Toronto-based Private AI, a developer of data privacy software offerings, yesterday launched PrivateGPT, an artificial intelligence (AI)-powered tool it said can help organizations “safely leverage OpenAI’s chatbot without compromising customer or employee privacy.”
According to a release issued by the company, PrivateGPT “redacts 50+ types of Personally Identifiable Information (PII) prompts before sending it through to ChatGPT – and then re-populates the PII within the answer for a seamless and secure user experience.
“Entities can be toggled on or off to provide ChatGPT with the context it needs to successfully answer the query, or privacy mode can be turned off entirely if no sensitive information needs to be filtered out.”
Patricia Thaine, co-founder and chief executive officer (CEO) of the company launched in 2019 by privacy and machine learning experts from the University of Toronto, said that large language models or LLMs are not excluded from data protection laws such as Canada’s proposed Privacy Protection Act (CPPA), Europe’s General Data Protection Regulation (GDPR) and others.
“The GDPR, for example, requires companies to get consent for all uses of their users’ personal data and also comply with requests to be forgotten,” said Thaine. “By sharing personal information with third-party organizations, they lose control over how that data is stored and used, putting themselves at serious risk of compliance violations.”

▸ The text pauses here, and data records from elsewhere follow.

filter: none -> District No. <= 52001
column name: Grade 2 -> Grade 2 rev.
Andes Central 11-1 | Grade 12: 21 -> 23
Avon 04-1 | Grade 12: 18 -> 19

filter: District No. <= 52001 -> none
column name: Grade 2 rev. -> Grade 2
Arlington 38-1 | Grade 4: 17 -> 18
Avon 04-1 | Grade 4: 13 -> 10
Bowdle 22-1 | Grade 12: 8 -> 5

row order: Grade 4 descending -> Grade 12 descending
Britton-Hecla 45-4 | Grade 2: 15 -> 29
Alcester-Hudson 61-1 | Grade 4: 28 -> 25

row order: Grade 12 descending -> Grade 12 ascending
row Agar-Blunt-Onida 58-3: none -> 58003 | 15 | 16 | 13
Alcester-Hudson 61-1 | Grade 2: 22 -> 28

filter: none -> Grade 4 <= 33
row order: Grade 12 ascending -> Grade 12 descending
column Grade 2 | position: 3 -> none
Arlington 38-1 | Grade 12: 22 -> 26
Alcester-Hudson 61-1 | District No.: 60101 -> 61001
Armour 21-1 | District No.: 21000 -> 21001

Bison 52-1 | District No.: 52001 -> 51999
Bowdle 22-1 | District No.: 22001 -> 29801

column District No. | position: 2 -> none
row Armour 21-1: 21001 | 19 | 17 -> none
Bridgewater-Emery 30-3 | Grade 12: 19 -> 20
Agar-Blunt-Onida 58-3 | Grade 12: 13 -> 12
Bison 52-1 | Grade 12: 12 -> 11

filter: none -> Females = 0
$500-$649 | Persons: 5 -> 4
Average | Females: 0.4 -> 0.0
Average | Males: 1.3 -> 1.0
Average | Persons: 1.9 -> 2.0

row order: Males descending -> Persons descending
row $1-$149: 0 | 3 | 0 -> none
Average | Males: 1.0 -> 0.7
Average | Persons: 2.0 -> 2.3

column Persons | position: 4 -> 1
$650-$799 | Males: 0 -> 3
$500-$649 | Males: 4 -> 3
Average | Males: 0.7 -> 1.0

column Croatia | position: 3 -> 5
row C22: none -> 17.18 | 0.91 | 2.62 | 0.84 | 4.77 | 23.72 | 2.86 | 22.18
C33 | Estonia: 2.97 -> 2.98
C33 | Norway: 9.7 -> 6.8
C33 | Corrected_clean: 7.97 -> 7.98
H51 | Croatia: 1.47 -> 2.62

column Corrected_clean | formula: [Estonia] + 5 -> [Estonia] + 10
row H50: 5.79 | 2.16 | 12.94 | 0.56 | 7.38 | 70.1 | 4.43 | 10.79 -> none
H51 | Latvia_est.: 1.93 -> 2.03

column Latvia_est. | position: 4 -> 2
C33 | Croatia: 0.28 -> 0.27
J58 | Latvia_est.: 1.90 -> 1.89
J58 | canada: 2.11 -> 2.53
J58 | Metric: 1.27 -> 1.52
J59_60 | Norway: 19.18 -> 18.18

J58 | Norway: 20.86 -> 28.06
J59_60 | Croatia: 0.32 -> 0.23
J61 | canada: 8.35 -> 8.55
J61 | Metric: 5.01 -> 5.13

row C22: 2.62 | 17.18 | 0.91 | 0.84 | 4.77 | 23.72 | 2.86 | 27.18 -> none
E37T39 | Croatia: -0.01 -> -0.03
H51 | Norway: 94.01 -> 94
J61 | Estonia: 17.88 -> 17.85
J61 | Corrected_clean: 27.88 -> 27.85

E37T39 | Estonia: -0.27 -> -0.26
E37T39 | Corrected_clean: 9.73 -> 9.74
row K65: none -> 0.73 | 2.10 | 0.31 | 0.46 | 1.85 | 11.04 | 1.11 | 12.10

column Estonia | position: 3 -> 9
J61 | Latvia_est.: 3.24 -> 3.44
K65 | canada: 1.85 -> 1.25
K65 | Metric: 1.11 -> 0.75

An example of what can go wrong took place on March 20 of this year, when a major privacy breach occurred at OpenAI and the company was forced to take ChatGPT temporarily offline due to what it described as a “bug” in the open source library.
In a statement issued four days later, the company stated that “upon deeper investigation, we also discovered that the same bug may have caused the unintentional visibility of payment-related information of 1.2 per cent of the ChatGPT Plus subscribers who were active during a specific nine-hour window.
“In the hours before we took ChatGPT offline on Monday, it was possible for some users to see another active user’s first and last name, email address, payment address, credit card type and the last four digits (only) of a credit card number, and credit card expiration date. Full credit card numbers were not exposed at any time.”
In an interview with IT World Canada, Thaine was asked if, in light of that breach, is it possible there could be many more compliance violations in the near future?
Compliance with the GDPR, she said, “means that companies, such as the ones using OpenAI, must get positive consent from individuals whose personal data is being used, for the specific purposes of use, and also requires all locations of said data to be kept track of. The purpose of tracking the data is to be able to comply with key aspects of the regulation, such as the right to be forgotten.
“It also mandates data minimization, so companies should only use the personal data they need to use.”
Transferring personal data to a third-party, added Thaine, “is risky business, so one should only do so when it’s absolutely necessary.
“In addition, LLMs trained on personal data can, in a sense, memorize that information and spew that personal data out in production. While the latter is solved by OpenAI promising not to train on your data if you tell them not to, even if that data is not being used to train the model, if it is being stored for a period of time, it is at risk of a data breach. The best practice is always to limit risk and exposure by minimizing the amount of personal data shared.”
The company, which is backed by M12, Microsoft’s venture fund, and BDC, started development of PrivateGPT in mid-March of this year, said Thaine, “after it became clear that the reaction of most organizations was just to block ChatGPT. We believe there is a better approach where companies can benefit from LLMs while preserving the privacy of their stakeholders.”
While users can access a free demo via this link, the company declined to release what a subscription to the service will cost or when it might be available. “We aren’t prepared to discuss pricing at the moment, but we are actively working with a number of large corporations in North America and Europe on commercial deals,” said Thaine.
Asked if the company intends to release additional versions compatible with other LLMs, she said that will happen. “We plan to extend the product to cover more than just ChatGPT, and to cover other OpenAI services as well as additional organizations’ products like Cohere, Anthropic, and open source LLMs like Dolly from Databricks as an example. We believe this will become a gold standard reference architecture for how to safely leverage third party AI services for internal corporate use.”